1) Pick three of your favorite books on one of your favorite subjects. At least one of the books should have more than one author. For each book, include the title, authors, and two or three other attributes that you find interesting.
2) Take the information that you’ve selected about these three books, and separately create three files which store the book’s information in HTML (using an html table), XML, and JSON formats (e.g. “books.html”, “books.xml”, and “books.json”). To help you better understand the different file structures, I’d prefer that you create each of these files “by hand” unless you’re already very comfortable with the file formats.
3)Write R code, using your packages of choice, to load the information from each of the three sources into separate R data frames. Are the three data frames identical?
4) Your deliverable is the three source files and the R code. If you can, package your assignment solution up into an .Rmd file and publish to rpubs.com. [This will also require finding a way to make your three text files accessible from the web].
library(rvest)
library(tidyr)
library(RCurl)
library(xml2)
library(XML)
library(jsonlite)
library(dplyr)
library(methods)
“Web Scraping”
Data collected for multiple authors from “25 best books by multiple authors” - by ‘Goodread.com’.
Attributes collected 1) Name of book 2) Authors(the page displayed only one author,one being hidden) 3) Average rating received for book 4) Total ratings 5) Goodread recommendation with respect to their shelves placement number.
reads <- read_html("https://www.goodreads.com/shelf/show/multiple-authors")
Book_Name <- reads %>% html_nodes(".bookTitle ") %>% html_text()
Authors<- reads %>% html_nodes(".authorName span ") %>% html_text()

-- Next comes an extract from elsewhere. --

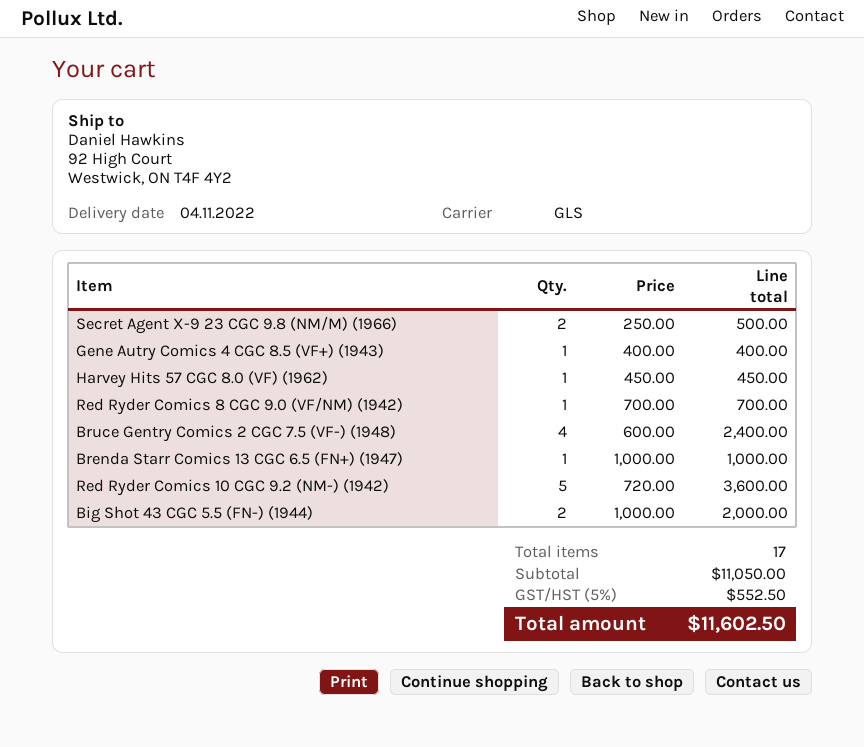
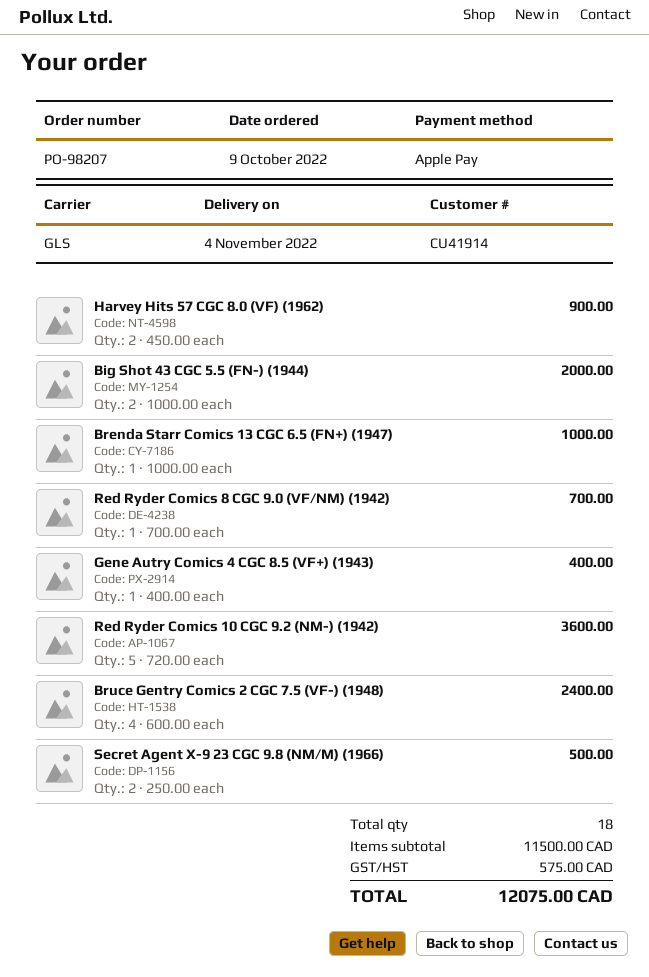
Harvey Hits 57 CGC 8.0 (VF) (1962): 1 x 450.00 = 450.00 -> 2 x 450.00 = 900.00
total quantity: 17 -> 18
subtotal: 11050.00 -> 11500.00
tax: 552.50 -> 575.00
total: 11602.50 -> 12075.00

Avg_rating <- reads %>% html_nodes("br+ .greyText.smallText ") %>% html_text()
Goodread_reco <- reads %>% html_nodes("a.smallText") %>% html_text()
data <- data.frame(Book_Name,Authors,Avg_rating,Goodread_reco)
head(data)
## Book_Name
## 1 Good Omens: The Nice and Accurate Prophecies of Agnes Nutter, Witch (Mass Market Paperback)
## 2 Will Grayson, Will Grayson (Hardcover)
## 3 Illuminae (The Illuminae Files, #1)
## 4 Dash & Lily's Book of Dares (Dash & Lily, #1)
## 5 Let it Snow (Kindle Edition)
## 6 Zombies Vs. Unicorns (Hardcover)
## Authors
## 1 Terry Pratchett
## 2 John Green
## 3 Amie Kaufman
## 4 Rachel Cohn
## 5 John Green
## 6 Holly Black
## Avg_rating
## 1 \n avg rating 4.26 —\n 504,411 ratings —\n published 1990\n
## 2 \n avg rating 3.84 —\n 464,083 ratings —\n published 2010\n
## 3 \n avg rating 4.31 —\n 156,786 ratings —\n published 2015\n
## 4 \n avg rating 3.82 —\n 142,368 ratings —\n published 2010\n
## 5 \n avg rating 3.78 —\n 16,610 ratings —\n published 2008\n
## 6 \n avg rating 3.75 —\n 28,273 ratings —\n published 2010\n
## Goodread_reco
## 1 (shelved 7 times as multiple-authors)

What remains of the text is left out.